*** Source data
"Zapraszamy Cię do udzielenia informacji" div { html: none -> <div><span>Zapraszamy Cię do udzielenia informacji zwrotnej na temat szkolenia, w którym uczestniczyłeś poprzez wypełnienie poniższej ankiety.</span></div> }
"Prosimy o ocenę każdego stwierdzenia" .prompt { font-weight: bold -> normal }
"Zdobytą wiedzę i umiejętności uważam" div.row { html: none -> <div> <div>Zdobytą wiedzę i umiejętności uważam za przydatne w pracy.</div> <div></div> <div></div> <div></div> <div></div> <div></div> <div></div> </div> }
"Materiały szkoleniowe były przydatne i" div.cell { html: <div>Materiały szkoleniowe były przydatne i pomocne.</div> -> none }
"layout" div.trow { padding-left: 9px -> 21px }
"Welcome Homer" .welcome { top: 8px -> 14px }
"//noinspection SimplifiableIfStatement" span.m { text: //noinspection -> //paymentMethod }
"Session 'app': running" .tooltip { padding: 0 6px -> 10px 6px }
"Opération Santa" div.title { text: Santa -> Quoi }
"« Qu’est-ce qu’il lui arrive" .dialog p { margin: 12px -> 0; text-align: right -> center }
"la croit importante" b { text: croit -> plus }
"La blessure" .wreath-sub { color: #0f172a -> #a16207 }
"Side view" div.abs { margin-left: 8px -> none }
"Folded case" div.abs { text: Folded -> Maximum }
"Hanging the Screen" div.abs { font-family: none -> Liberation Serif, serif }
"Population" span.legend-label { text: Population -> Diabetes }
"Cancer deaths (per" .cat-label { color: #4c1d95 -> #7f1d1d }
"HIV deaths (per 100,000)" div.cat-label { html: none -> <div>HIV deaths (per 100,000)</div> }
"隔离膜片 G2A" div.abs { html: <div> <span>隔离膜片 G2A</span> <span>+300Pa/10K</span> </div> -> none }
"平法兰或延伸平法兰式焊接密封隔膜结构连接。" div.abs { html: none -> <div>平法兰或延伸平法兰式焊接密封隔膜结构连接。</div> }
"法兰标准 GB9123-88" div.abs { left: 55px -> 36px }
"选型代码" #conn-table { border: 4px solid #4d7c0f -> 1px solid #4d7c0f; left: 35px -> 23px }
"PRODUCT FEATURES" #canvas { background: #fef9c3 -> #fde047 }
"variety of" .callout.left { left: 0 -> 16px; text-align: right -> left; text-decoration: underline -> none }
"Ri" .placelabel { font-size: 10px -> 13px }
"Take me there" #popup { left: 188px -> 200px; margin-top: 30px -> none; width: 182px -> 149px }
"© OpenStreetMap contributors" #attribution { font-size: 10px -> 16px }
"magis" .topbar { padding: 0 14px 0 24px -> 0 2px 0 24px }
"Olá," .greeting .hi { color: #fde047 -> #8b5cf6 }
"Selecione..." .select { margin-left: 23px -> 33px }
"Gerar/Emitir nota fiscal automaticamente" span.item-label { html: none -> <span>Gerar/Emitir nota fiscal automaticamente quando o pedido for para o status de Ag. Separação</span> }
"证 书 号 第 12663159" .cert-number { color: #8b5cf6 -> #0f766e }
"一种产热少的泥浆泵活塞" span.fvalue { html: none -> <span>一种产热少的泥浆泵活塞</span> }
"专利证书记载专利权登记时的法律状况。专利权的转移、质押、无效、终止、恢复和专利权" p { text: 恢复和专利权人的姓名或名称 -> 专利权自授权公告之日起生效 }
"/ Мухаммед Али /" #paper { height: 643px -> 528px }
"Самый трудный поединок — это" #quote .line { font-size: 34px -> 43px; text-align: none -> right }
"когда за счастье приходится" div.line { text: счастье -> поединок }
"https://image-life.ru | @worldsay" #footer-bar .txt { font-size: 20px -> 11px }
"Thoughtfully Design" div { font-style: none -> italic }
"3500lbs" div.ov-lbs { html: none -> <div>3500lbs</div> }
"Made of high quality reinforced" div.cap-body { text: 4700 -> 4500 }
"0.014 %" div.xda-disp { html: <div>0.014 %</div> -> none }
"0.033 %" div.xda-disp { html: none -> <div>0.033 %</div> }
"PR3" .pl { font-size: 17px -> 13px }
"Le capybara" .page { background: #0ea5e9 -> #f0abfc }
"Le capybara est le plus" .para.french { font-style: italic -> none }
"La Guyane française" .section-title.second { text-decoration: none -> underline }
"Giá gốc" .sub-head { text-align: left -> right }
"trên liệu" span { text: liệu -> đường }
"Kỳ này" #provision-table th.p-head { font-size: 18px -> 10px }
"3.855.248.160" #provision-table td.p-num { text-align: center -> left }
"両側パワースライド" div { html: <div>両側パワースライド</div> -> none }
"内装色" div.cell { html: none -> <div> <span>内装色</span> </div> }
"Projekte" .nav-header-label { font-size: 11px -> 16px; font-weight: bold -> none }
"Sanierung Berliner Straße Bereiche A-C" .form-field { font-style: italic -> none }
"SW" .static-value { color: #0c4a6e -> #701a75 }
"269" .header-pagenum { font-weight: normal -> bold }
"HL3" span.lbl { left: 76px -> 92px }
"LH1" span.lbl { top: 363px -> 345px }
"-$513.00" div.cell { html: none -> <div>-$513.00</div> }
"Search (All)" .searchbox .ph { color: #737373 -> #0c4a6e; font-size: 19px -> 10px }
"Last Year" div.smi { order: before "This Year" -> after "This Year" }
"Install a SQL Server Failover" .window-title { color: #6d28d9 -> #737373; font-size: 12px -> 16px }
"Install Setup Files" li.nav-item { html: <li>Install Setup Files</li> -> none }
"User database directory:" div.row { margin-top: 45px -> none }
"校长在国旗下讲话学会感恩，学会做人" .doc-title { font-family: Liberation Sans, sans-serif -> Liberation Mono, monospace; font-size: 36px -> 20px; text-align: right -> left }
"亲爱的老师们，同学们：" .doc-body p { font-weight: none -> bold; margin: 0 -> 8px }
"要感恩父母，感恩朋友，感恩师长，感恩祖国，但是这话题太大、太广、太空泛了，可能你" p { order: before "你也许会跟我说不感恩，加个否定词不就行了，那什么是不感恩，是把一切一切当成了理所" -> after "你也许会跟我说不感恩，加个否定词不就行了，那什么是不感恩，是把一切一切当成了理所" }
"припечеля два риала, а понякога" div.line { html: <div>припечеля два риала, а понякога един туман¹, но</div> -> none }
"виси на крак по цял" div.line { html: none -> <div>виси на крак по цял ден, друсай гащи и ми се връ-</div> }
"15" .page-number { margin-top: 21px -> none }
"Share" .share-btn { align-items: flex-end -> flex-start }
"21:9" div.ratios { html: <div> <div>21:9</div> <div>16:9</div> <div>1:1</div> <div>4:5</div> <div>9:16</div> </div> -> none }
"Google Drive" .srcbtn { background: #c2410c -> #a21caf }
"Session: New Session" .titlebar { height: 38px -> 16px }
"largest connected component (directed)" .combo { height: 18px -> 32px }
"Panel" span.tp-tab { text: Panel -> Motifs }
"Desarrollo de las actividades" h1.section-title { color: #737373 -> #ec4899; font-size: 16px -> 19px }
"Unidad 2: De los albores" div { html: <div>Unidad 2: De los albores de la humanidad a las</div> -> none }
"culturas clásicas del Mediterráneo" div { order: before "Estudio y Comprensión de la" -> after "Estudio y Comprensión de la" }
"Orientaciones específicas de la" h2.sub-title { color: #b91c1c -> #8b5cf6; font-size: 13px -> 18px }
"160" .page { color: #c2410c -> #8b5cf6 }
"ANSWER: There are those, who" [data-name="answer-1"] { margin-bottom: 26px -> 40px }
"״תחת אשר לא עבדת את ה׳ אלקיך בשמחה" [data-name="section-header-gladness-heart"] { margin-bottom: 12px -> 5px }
******
Above are the records; print exactly the lines from the line with "padding: 0 14px" to the line with "margin-left: 23px ->", including both, and nothing else.

> _Solution_
"magis" .topbar { padding: 0 14px 0 24px -> 0 2px 0 24px }
"Olá," .greeting .hi { color: #fde047 -> #8b5cf6 }
"Selecione..." .select { margin-left: 23px -> 33px }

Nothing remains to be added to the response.